This section briefly describes the main concepts and terms used in the application. Understanding these will make the process of learning the process flow much easier.
C3 Integrity is a flexible tool to allow users to load a variety of data into a system from a variety of sources. Data is uploaded into data sets by users who are members of access groups. The upload is done by using a pre-defined file format. Data sets are made up of attributes which may be subject to business rules called validations. A validation might be simple like a data type, or it might be a reference data set (a set of values to pick from). If an attribute has this type of validation set up, it may also be a qualifier which means that certain users can only input a subset of data that has a particular characteristic.

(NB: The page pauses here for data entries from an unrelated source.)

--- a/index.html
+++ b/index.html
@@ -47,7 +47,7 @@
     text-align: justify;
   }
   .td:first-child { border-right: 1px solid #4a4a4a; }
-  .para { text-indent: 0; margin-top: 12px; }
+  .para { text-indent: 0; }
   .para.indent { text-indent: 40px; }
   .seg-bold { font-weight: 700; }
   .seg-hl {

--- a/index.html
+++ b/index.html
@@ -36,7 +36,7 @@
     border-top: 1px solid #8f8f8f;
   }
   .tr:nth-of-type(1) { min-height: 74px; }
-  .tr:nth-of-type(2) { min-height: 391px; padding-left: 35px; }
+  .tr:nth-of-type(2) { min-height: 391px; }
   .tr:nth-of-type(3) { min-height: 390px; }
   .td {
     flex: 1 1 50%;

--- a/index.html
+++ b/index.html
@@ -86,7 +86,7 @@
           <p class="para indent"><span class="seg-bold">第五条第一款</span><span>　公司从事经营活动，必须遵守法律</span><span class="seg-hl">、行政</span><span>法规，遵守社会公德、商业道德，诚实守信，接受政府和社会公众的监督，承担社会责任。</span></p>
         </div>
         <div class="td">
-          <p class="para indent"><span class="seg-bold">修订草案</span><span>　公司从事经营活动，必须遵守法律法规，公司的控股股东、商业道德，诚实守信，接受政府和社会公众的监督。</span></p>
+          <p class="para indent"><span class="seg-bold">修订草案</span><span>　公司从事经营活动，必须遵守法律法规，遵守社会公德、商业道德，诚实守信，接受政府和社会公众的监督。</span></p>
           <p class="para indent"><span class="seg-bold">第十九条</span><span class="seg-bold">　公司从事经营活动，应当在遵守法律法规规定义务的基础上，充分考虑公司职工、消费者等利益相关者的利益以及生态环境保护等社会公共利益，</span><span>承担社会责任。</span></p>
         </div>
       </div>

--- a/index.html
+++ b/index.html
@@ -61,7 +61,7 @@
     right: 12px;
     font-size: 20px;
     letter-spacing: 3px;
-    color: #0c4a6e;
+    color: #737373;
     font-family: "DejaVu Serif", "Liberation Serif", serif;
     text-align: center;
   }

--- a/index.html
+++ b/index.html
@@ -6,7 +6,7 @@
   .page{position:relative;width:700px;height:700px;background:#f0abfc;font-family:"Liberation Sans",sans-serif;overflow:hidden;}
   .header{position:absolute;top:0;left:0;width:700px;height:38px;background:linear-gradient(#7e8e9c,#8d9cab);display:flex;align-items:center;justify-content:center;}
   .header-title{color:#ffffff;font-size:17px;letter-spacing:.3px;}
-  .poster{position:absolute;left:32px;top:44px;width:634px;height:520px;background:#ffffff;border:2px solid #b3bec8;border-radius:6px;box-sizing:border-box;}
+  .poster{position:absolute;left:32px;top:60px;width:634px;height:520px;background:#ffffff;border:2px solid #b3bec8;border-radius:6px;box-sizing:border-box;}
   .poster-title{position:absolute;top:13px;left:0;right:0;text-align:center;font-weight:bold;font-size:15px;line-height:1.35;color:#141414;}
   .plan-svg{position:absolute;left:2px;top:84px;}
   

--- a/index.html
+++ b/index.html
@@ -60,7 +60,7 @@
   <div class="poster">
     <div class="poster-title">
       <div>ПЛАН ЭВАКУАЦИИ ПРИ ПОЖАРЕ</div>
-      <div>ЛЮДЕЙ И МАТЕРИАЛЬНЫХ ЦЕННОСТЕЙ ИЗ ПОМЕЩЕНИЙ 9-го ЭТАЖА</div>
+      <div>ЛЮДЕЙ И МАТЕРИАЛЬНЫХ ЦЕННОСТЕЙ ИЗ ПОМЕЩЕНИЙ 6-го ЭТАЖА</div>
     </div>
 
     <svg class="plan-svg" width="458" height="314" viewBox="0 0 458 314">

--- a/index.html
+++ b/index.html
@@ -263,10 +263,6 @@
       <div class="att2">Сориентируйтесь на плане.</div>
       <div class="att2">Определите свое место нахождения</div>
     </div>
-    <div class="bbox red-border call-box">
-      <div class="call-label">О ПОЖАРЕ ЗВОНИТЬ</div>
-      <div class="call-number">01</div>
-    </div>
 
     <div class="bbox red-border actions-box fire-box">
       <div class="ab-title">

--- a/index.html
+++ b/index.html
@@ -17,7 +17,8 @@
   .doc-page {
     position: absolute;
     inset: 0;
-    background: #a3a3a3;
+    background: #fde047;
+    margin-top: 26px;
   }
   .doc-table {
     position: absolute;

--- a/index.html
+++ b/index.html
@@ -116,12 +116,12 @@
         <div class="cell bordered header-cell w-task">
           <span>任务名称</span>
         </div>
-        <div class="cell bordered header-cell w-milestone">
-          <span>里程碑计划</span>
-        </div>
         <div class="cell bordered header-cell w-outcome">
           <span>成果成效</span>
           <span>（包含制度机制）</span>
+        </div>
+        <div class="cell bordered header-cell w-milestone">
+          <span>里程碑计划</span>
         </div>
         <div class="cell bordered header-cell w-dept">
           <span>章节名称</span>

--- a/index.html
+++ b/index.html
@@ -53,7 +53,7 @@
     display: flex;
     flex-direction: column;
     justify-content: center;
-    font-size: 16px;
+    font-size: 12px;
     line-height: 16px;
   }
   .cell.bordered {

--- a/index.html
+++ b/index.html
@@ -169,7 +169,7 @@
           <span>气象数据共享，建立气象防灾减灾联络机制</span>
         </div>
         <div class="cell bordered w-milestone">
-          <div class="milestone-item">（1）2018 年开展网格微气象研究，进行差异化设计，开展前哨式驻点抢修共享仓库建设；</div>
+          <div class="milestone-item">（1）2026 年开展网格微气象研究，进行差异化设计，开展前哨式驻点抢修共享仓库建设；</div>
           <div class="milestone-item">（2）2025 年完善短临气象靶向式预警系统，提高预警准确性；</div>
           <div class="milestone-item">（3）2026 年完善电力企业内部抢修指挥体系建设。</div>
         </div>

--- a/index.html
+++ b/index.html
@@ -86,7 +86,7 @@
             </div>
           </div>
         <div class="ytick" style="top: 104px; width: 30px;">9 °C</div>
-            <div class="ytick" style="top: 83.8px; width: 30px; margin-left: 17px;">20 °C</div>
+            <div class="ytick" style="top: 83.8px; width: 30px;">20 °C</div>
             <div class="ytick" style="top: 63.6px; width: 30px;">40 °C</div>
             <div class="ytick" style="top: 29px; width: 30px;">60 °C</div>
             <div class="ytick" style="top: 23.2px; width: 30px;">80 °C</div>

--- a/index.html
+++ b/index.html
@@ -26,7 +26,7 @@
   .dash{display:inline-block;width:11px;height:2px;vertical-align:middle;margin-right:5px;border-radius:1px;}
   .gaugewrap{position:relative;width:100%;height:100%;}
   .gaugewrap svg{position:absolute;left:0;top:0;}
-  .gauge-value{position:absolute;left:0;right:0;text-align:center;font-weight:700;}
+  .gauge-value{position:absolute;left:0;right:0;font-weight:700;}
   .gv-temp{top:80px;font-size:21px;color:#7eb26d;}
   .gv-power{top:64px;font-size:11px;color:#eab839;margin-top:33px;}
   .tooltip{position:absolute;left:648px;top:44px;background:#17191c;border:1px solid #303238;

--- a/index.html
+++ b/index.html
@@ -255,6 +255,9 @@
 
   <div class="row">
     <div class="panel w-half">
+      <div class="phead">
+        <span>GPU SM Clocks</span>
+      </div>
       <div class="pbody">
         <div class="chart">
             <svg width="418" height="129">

A data set is exactly that, a set of data which is the destination for rows of new data that users need to upload. Each data set corresponds to a table in the staging database, and also to one or more file formats that can upload to it. Some data sets simply store a number of reference values for other data sets; these are called reference data sets. Data sets consist of one or more data set attributes.
Data set attribute
A data set is comprised of one or more attributes. These correspond to columns in the upload file. Each attribute can hold different types of information and may be subject to business rules called attribute validations.
An attribute validation is a way of making sure that data uploaded to that attribute conforms to certain rules. A simple validation would be ‘date’, or ‘integer’. You could also set up a validation which limited the acceptable values for an attribute, for example ‘Country’ could have a validation set up such that only the values ‘Australia’, ‘UK’ and ‘USA’ were acceptable. These values would be stored in their own data set, referred to as a reference data set.
Reference data set
A reference data set is a normal data set, except that it is only used as a list of reference values for another data set. For example, a ‘countries’ data set could just be populated by ‘Australia’, ‘UK’ and ‘USA’. This data set could then be used by an attribute validation on another data set (e.g. ‘employee details’), and also as a qualifier to limit users to only uploading data for certain countries. Reference data sets could also be used to substitute values, e.g.: if an upload was performed that contained the value ‘AUS’, the reference data set could provide the ‘lookup’ to populate the data set with ‘Australia’ instead.
A file format is a pre-defined definition of how a file (e.g. a CSV file) can be uploaded into a particular data set. It includes a definition of how the file is set up (e.g.: how many header rows there are) and mappings between columns in the file and attributes in the data set.
All actions in Integrity are recorded in an audit trail against a logged-in user. A user is identified by their name and email address, and must authenticate using a password or their organisational directory service (such as LDAP).
Authorisation to upload to data sets is granted through membership of an access group. An access group brings together a number of users who have the same level of access to one or more data sets and qualifiers. Access groups have rights to access particular data sets, to either ‘replace all’, ‘append and replace’ or both when they upload data to each data set. Access groups also have the rights to upload data according to qualifiers.
When uploading data, it is possible to allow certain users (as members of certain access groups) to be able to upload all data, or limit them to uploading just a subset of data, by applying a qualifier to an attribute. For example, if the attribute ‘Country’ had a qualifier, it would be possible to prevent users from uploading data unless they were updating data with the country value ‘Australia’.
Most users using C3 Integrity will be of the role ‘Data Uploader’ which means they will be uploading data into the staging database.
The Group Administrator role has slightly more responsibility than the Data Uploader role, but not as much responsibility as the Data Set Modeller role. Group Administrators manage user rights and access groups.
Data set modeller
The Data Set Modeller role has significantly more responsibility than the Data Uploader and Group Administrator roles. The Data Set Modeller performs various crucial tasks such as setting system preferences, reviewing existing data sets, creating new data sets, adding attributes to a data set, and setting up business rules. Performing these task requires a detailed understanding of the target database tables, SQL, business rules and organisational requirements.